Aydın Boysan ağabeyimiz.. Onunla geçmişin tadlarını paylaşmak imkanımız olmadı ama Çiçek Arif'le epeyce gezip tozduk..

Kimi gün Çırağan'ın bahçesinde güneşin doğuşunu denetledik, kimi gün mekan sahibinin kovma fiili ile biten cümlelerine aldırmayıp, sabahın yedilerine kadar sahneyi terketmedik..

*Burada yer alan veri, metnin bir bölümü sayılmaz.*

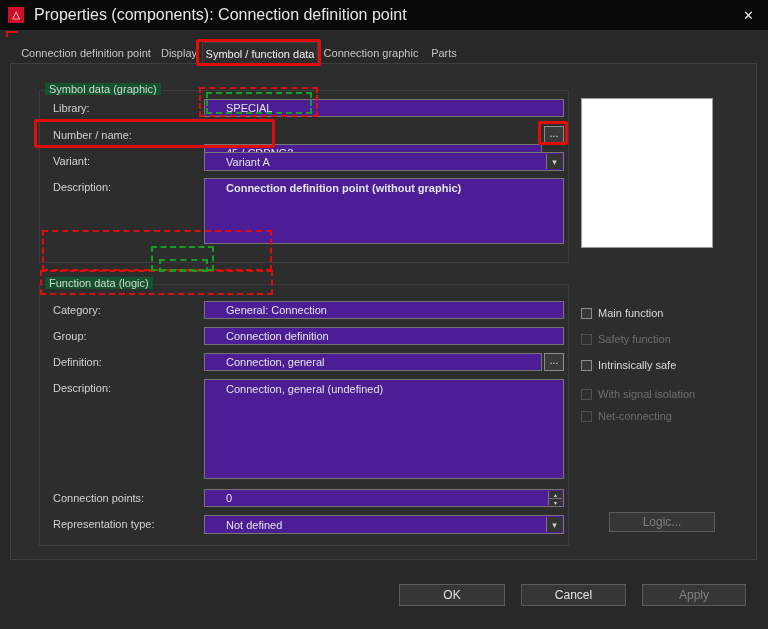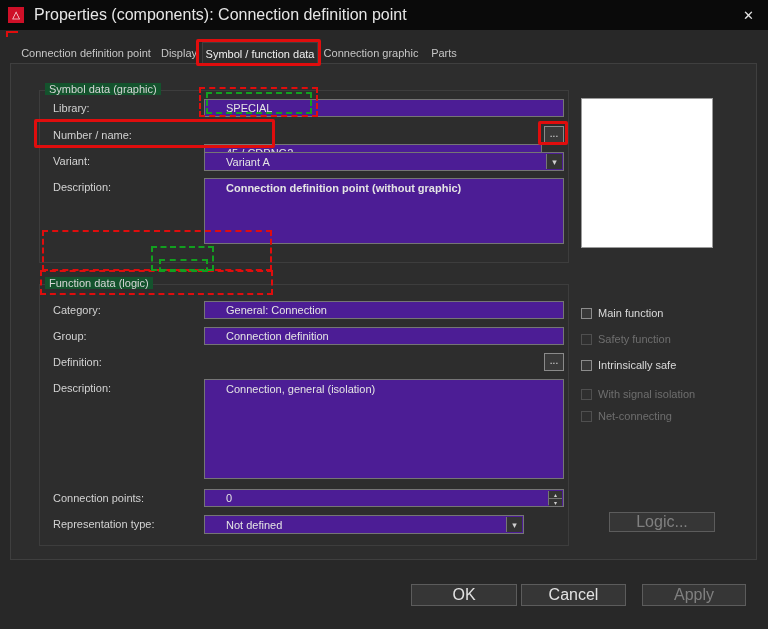"Connection, general" div.field { html: none -> <div>Connection, general</div> }
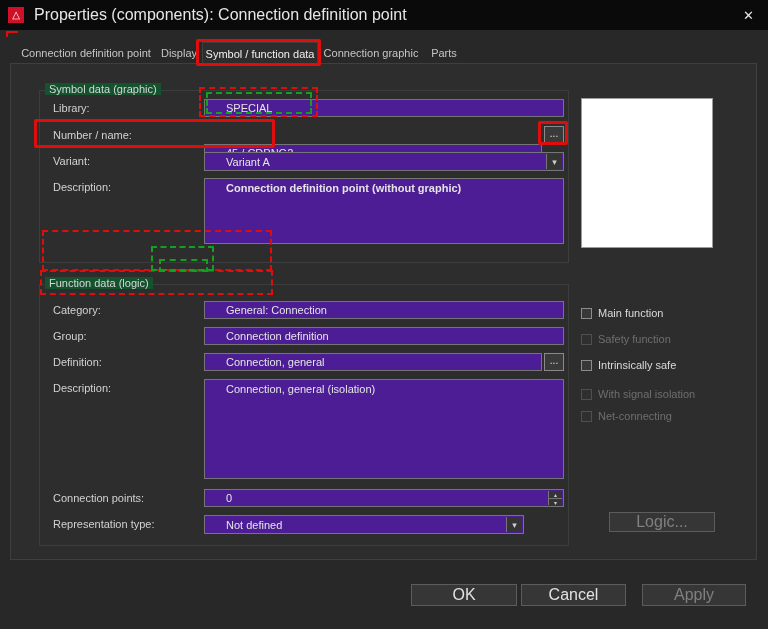"Connection, general (isolation)" div.field { text: isolation -> undefined }
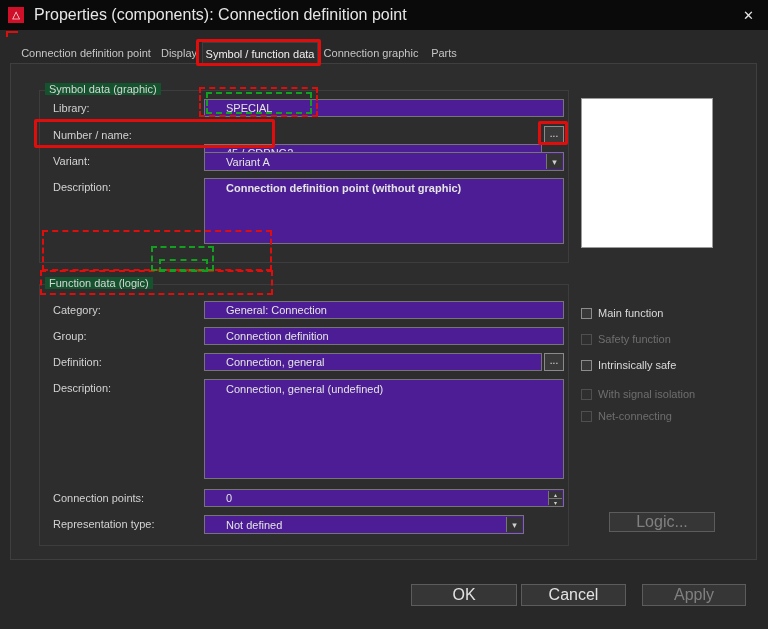"Not defined" div.field { width: 320px -> 360px }
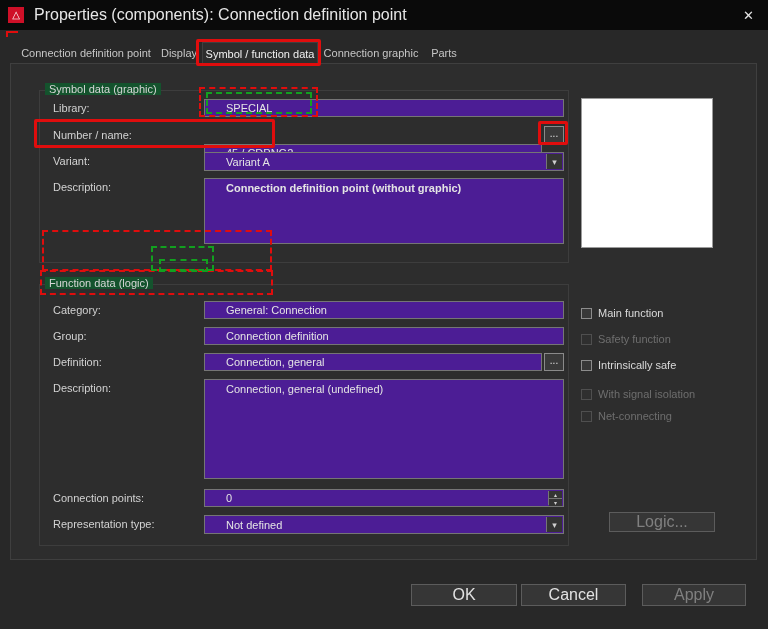"Logic..." .btn { font-size: 16px -> 12px }
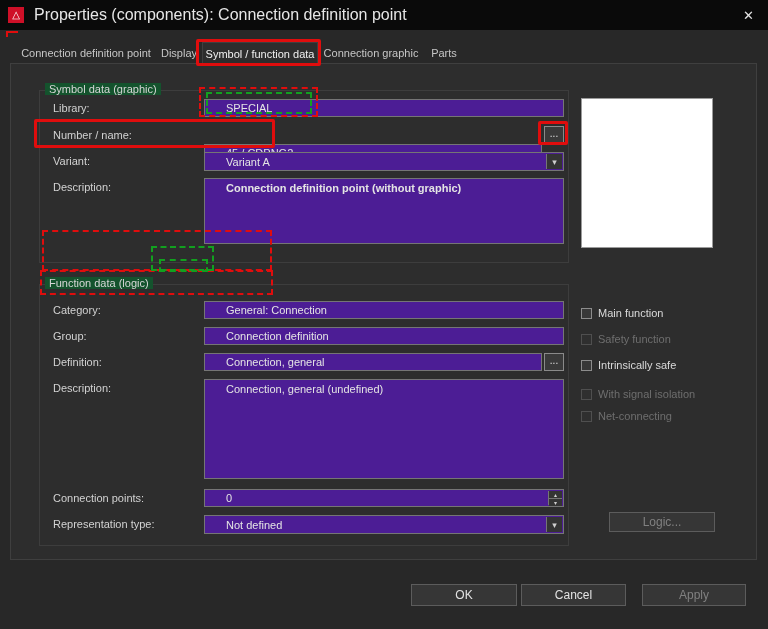"OK" div.btn { margin-left: 12px -> none }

Kendimize şarkıcı süsü verip İlham Gencer'i mekandan kaçırana kadar böğürüp durduk..

Şiir okuma ustası..
Böğürme tarifi daha çok kendim için geçerli.. Bütün şarkıları tek notayla yorumladığımdan böyle bir durum çıkıyor ortaya.. Çiçek Arif ise benimle beraber şarkı söyleme gafletinde bulunduğu zamanlar gürültüye gider..

Oysa benimki gibi sesini bastıran harcanan bir çığlık olmazsa söylediği şarkılar rahatça dinlenir.. Şiir okumasına ise doyum olmaz.. Hiçbir şair kendi şiirini Arif'ten daha iyi okuyamaz..

Kitabının içindeki resimlere de dalıp gittim..

Kendi çocukluğunun fotoğraflarını armağan etmiş okuruna.. Kiminde kardeşi "Apo Gardaş" da var.. Birine çok güldüm.. On yaşlarındaki Arif'e bir şalvar giydirmişler, ayağında naylondan yemeni.. Elinde bir kılıç, başında bir külah.. Alpaslan adlı manzum piyeste artık kimi oynuyorsa..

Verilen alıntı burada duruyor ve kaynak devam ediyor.